Merlin não tinha terras nem era senhor de nada, mas as pessoas não sabiam por qual título tratá-lo e sempre cediam ao "milorde" ou mesmo, às vezes, "Mestre". Por mais que ele retrucasse não fazer jus a tais tratamentos, ninguém ousava chamá-lo apenas pelo nome, de modo que ele já não fazia nenhum aparte.

"Não, meu caro Arthur. Meu caríssimo Arthur. É tudo como vós ouvistes. Sois o filho de Uther, o trono é vosso por direito, e é grande o meu contentamento ao ver chegado este dia, e ver o menino que salvei, o menino que quase teve o futuro roubado, assumir a herança que lhe é devida, e que quiseram confiscar."

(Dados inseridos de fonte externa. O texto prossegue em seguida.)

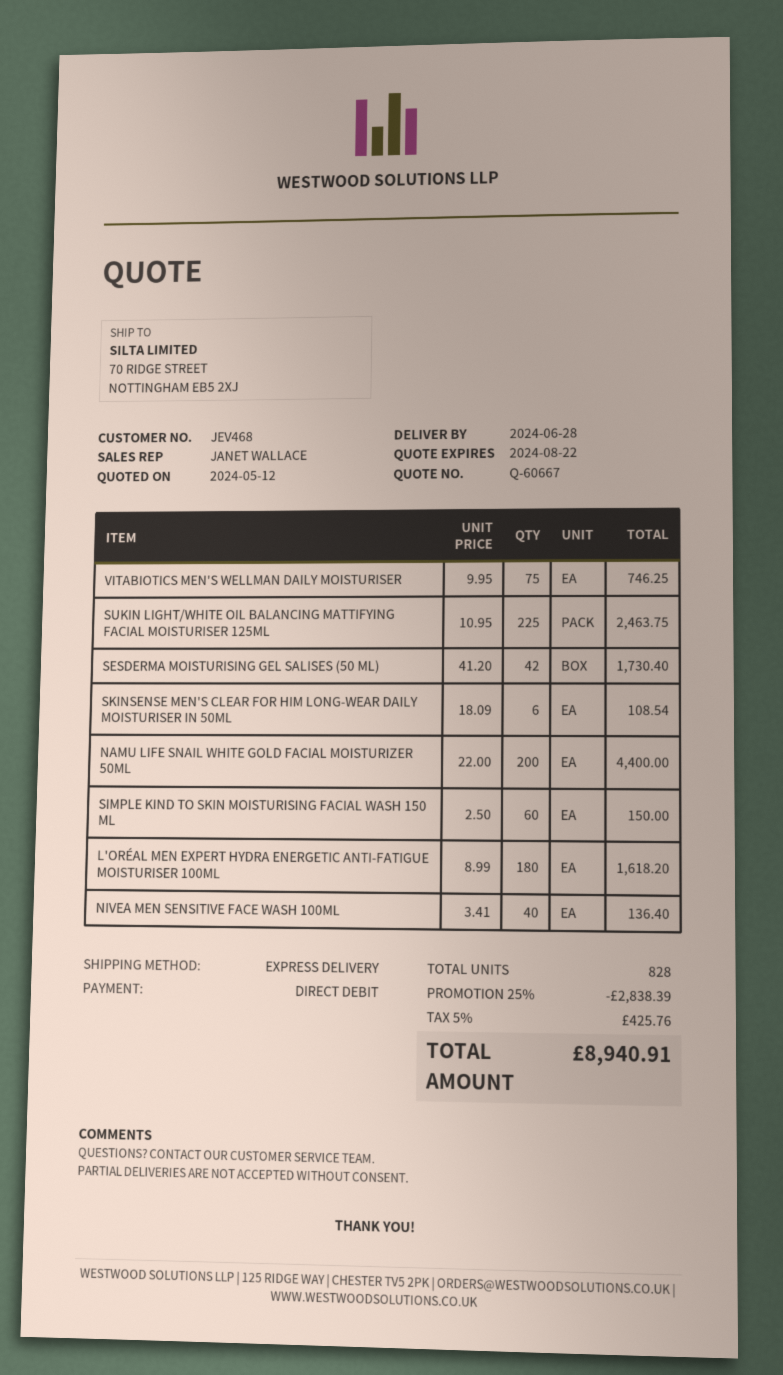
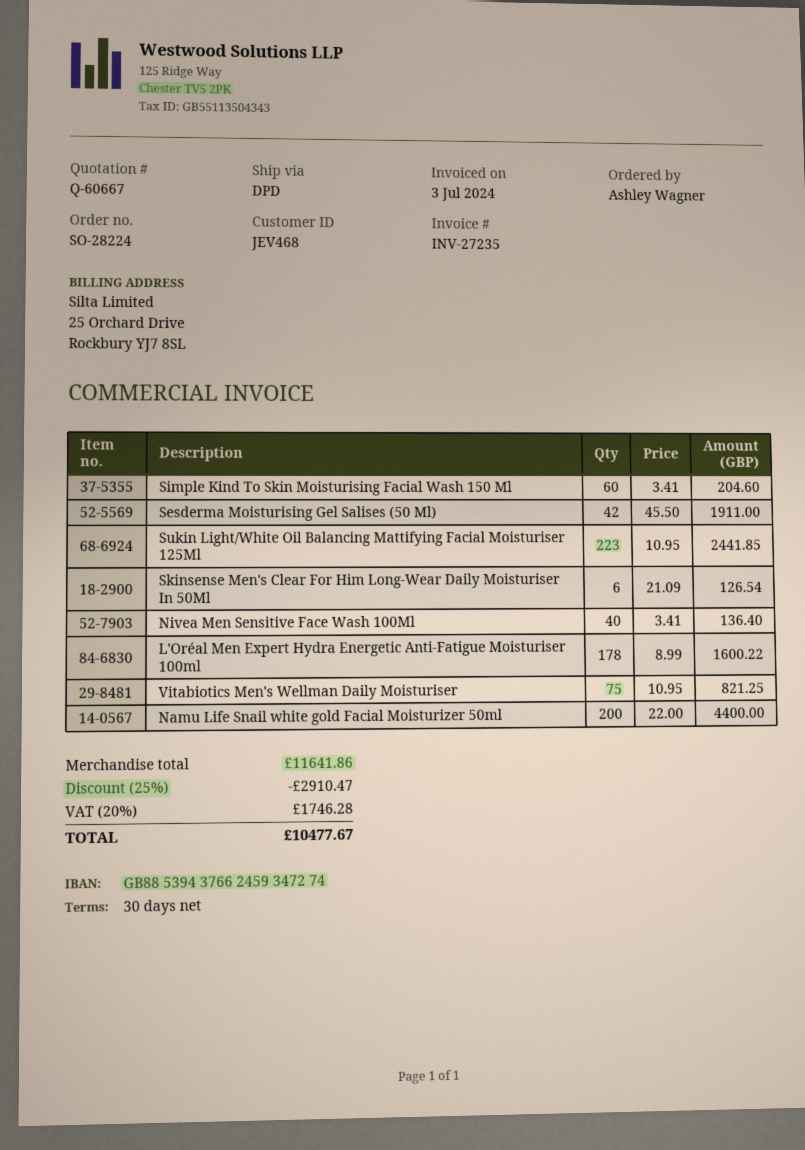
shipping method: express -> DPD
VITABIOTICS MEN'S WELLMAN DAILY MOISTURISER: 75 x 9.95 = 746.25 -> 75 x 10.95 = 821.25
SUKIN LIGHT/WHITE OIL BALANCING MATTIFYING FACIAL MOISTURISER 125ML: 225 x 10.95 = 2463.75 -> 223 x 10.95 = 2441.85
SESDERMA MOISTURISING GEL SALISES (50 ML): 42 x 41.20 = 1730.40 -> 42 x 45.50 = 1911.00
SKINSENSE MEN'S CLEAR FOR HIM LONG-WEAR DAILY MOISTURISER IN 50ML: 6 x 18.09 = 108.54 -> 6 x 21.09 = 126.54
SIMPLE KIND TO SKIN MOISTURISING FACIAL WASH 150 ML: 60 x 2.50 = 150.00 -> 60 x 3.41 = 204.60
L'ORÉAL MEN EXPERT HYDRA ENERGETIC ANTI-FATIGUE MOISTURISER 100ML: 180 x 8.99 = 1618.20 -> 178 x 8.99 = 1600.22
discount: 25% = 2838.39 -> 25% = 2910.47
tax: 5% = 425.76 -> 20% = 1746.28
total: 8940.91 -> 10477.67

"O rei confiava plenamente em vós, não era assim?"

"Sim, Majestade."

Foi a primeira vez na vida em que Arthur foi chamado assim. Encolheu-se na cadeira.

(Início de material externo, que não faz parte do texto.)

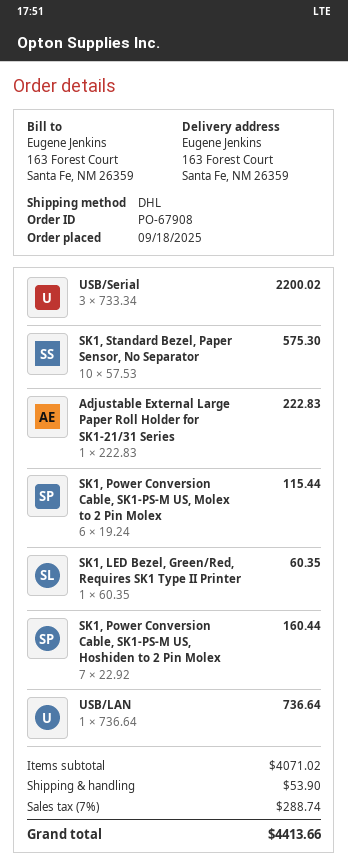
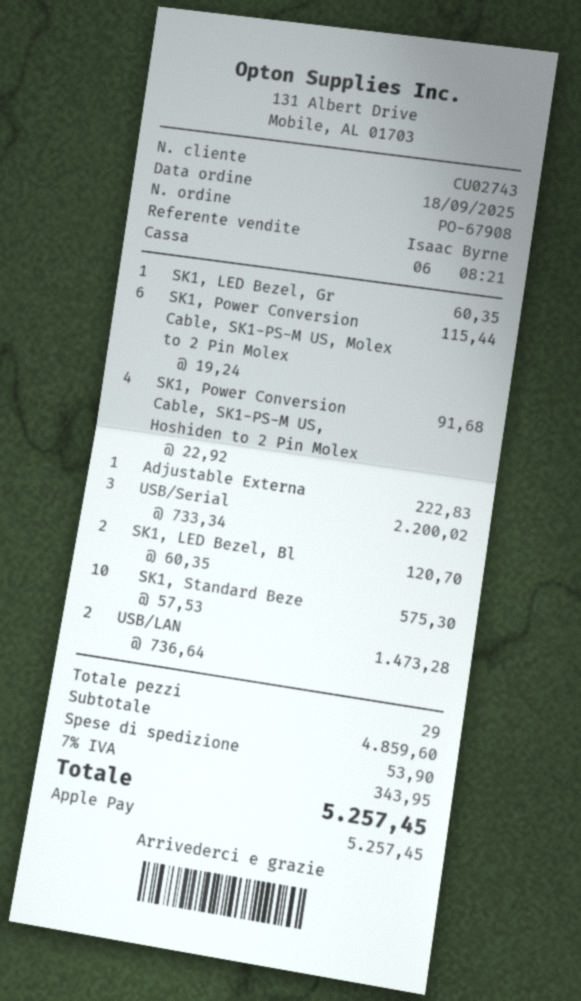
SK1, Power Conversion Cable, SK1-PS-M US, Hoshiden to 2 Pin Molex: 7 x 22.92 = 160.44 -> 4 x 22.92 = 91.68
USB/LAN: 1 x 736.64 = 736.64 -> 2 x 736.64 = 1473.28
SK1, LED Bezel, Bl: none -> 2 x 60.35 = 120.70
subtotal: 4071.02 -> 4859.60
tax: 7% = 288.74 -> 7% = 343.95
total: 4413.66 -> 5257.45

"Mestre Merlin, não sei nada sobre realeza, reis e rainhas. Fui criado longe da corte, cuidando da propriedade de meu pai — quero dizer, de Sir Ector — e treinando como escudeiro de meu irmão — digo, de Kay."

"Podeis continuar tratando-os por 'pai' e 'irmão', se preferis assim. Sei que é isso que eles representam para vós, e não nego que sinto certo orgulho: acho que escolhi uma boa família para vos acolher."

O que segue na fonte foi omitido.